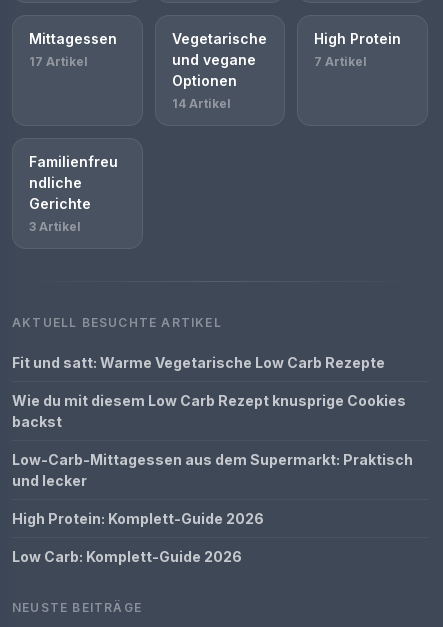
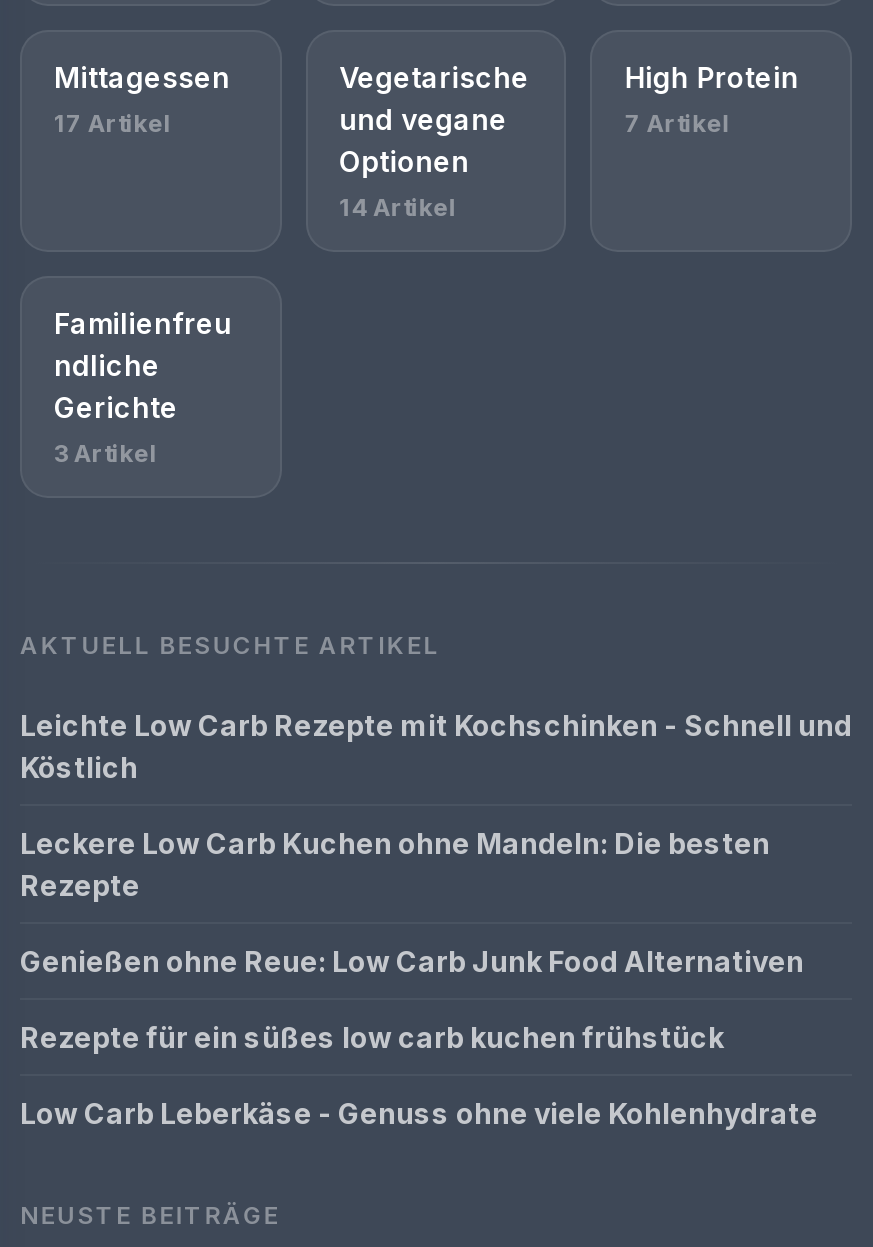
- Fit und satt: Warme Vegetarische Low Carb Rezepte
+ Leichte Low Carb Rezepte mit Kochschinken - Schnell und
+ Köstlich

- Wie du mit diesem Low Carb Rezept knusprige Cookies
- backst
+ Leckere Low Carb Kuchen ohne Mandeln: Die besten
+ Rezepte

- Low-Carb-Mittagessen aus dem Supermarkt: Praktisch
- und lecker
+ Genießen ohne Reue: Low Carb Junk Food Alternativen

- High Protein: Komplett-Guide 2026
+ Rezepte für ein süßes low carb kuchen frühstück

- Low Carb: Komplett-Guide 2026
+ Low Carb Leberkäse - Genuss ohne viele Kohlenhydrate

DESCRIPTION OF THE TASK
Only the line that contains "- High Protein: Komplett-Guide 2026" and the lines after it, through the end of the data above, are to be repeated exactly.

RESPONSE TO THE EXERCISE
- High Protein: Komplett-Guide 2026
+ Rezepte für ein süßes low carb kuchen frühstück

- Low Carb: Komplett-Guide 2026
+ Low Carb Leberkäse - Genuss ohne viele Kohlenhydrate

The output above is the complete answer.